夕焼けが眠りにつき始めて、代わりに月が役割を演じようと思い腰をあげて、薄暗いカーペットを空に敷き詰めはじめていた。
「……遅いんだけど」
先ほどの暖かな眼差しはどこへやら、わたしを見下ろす彼女の眼は今日の気温よりも冷たい。
「ご、ごめん…勉強してたら遅くなっちゃった…」
「どうだか」
遅れたことに相当腹が立っているのか、彼女の声から生えた棘はなかなか引っ込んではくれなかった。これは帰りにシュークリームかカヌレとかを贈呈しないと暫くこのままだろうな。
「……さっきの、見てた?」
「さっきの…?」
きっと、いや確実に先ほどの三人の問答のことだ。察しのいいそやりんのことだ、私がその光景を陰から見ていたと思っているのだろう。
「…んーと…まあ、何か話していたのは見えた…よ?」
しかし私は曖昧な答えをしてしまった。自分でも何故そうした答えを選んでしまったのかはわからない。

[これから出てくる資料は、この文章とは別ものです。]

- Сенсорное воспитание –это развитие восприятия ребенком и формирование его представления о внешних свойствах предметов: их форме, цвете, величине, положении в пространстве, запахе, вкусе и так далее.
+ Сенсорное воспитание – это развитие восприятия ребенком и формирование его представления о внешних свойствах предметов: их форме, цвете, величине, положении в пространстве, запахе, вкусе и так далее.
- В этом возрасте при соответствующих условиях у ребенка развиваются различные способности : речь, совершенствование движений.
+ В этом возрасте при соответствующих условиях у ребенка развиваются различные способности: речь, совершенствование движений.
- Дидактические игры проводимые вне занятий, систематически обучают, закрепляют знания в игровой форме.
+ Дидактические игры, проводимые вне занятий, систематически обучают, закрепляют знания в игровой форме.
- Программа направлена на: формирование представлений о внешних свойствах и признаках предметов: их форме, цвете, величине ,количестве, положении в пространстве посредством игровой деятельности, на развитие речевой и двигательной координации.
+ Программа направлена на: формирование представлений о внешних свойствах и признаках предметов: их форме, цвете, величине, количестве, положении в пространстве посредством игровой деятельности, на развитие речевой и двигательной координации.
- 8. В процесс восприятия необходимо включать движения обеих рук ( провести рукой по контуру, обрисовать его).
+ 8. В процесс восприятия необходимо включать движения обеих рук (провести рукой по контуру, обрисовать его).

もしかしたら、そよりんのあの他所用の姿を、思い出したくなかったからではないか、と自分自身に予想を立ててみる。
「何話してたとかそういうのは聞いてないよ、ホントに」
付け加える私に、彼女は目を細めて訝しむように私を見るが、やがて「そう」とだけ呟いて歩みを進める。
「スカウトされたのよ、あの二人に」
「えっ」
予想だにしなかった言葉に、私は歩みを止めてそよりんに置いていかれてしまう。
「す、スカウト?」
慌てて追いかけてそよりんの背に問いかけると、彼女は「うん」と頷く。
「まあ断ったわよ」
「な、何で断ったの」
完全に図星ではあるけど、私が予期していなかった展開に、わかりきったことを聞いてしまう。

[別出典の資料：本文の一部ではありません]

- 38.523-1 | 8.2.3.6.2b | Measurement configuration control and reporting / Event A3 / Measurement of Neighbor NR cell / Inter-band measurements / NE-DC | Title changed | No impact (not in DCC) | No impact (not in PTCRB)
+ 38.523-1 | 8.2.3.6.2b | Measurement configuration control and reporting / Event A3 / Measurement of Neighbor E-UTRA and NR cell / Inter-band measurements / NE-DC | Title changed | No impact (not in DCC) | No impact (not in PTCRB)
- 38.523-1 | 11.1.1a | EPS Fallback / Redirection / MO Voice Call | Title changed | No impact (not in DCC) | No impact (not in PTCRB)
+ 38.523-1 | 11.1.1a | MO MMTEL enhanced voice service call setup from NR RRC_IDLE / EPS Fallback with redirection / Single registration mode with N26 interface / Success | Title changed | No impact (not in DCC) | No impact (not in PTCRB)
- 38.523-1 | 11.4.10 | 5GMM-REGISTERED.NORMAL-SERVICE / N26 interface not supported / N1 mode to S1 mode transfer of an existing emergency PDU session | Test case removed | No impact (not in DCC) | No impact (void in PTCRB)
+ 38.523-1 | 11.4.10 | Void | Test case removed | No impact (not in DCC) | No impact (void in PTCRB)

「これからのバンドの予定を全部無しにするわけにいかないでしょ」
二人に答えた理由とは違っていた。「色んな人たちに迷惑かけちゃうでしょ」と付け足して、彼女は歩調を少し早めた。
なんで私には違う理由を。
どちらが本当の理由なのかはわからない。私としてはあの時二人に話した理由が本心であってほしいけど、その真意は私には図れなかった。

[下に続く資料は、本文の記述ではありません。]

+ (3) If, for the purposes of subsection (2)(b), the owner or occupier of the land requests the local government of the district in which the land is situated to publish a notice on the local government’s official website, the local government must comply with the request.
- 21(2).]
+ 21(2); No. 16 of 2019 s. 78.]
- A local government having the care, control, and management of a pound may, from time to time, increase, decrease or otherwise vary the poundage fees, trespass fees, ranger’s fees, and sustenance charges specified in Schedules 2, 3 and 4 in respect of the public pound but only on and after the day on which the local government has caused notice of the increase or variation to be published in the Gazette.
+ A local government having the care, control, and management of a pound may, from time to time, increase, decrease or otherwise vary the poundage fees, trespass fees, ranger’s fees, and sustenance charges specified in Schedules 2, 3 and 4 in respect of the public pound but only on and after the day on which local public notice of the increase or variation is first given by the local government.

素直じゃないんだから、の一言で片付けれればいいけど、彼女が見せた二つの顔を受けた後だと、その一言は喉につかえて出てこなかった。
「……そよりんさ」
本当はどっちなの。
自分が吐いた嘘を否定して、真意を問いただそうと彼女の名前を呟いた。
「フォーマルハウト」
瞬間だった。
「えっ」
彼女から発せられた言葉は、私がよく知る星の名前。
「フォーマルハウトだね、あれ」
それは秋の夜空に輝く唯一無二で、そして存在を否定された顔を持ち合わせている一等星。
「愛音ちゃん、フォーマルハウトって知ってる?」
そう振り返る彼女の笑顔は、暖かさの中にどこか冷たさを滲ませていた。それはまるで、秋の夜に吹くそよ風のような温度。
私は古い友人のことを思い出した。
ああ、そうか。
問いただすまでもいのか。
私にも、リリーにも、彼女にも、フォーマルハウトはあるのだから。
他所に見せる長崎そよと、私に見せる長崎そよ。
どちらも長崎そよであって、どちらも私が愛おしく思う存在なのだ。
「…何笑ってんの」
「なんでもないっ」
リリー。貴女にとっての私のように、私にとってのフォーマルハウトを見つけたよ。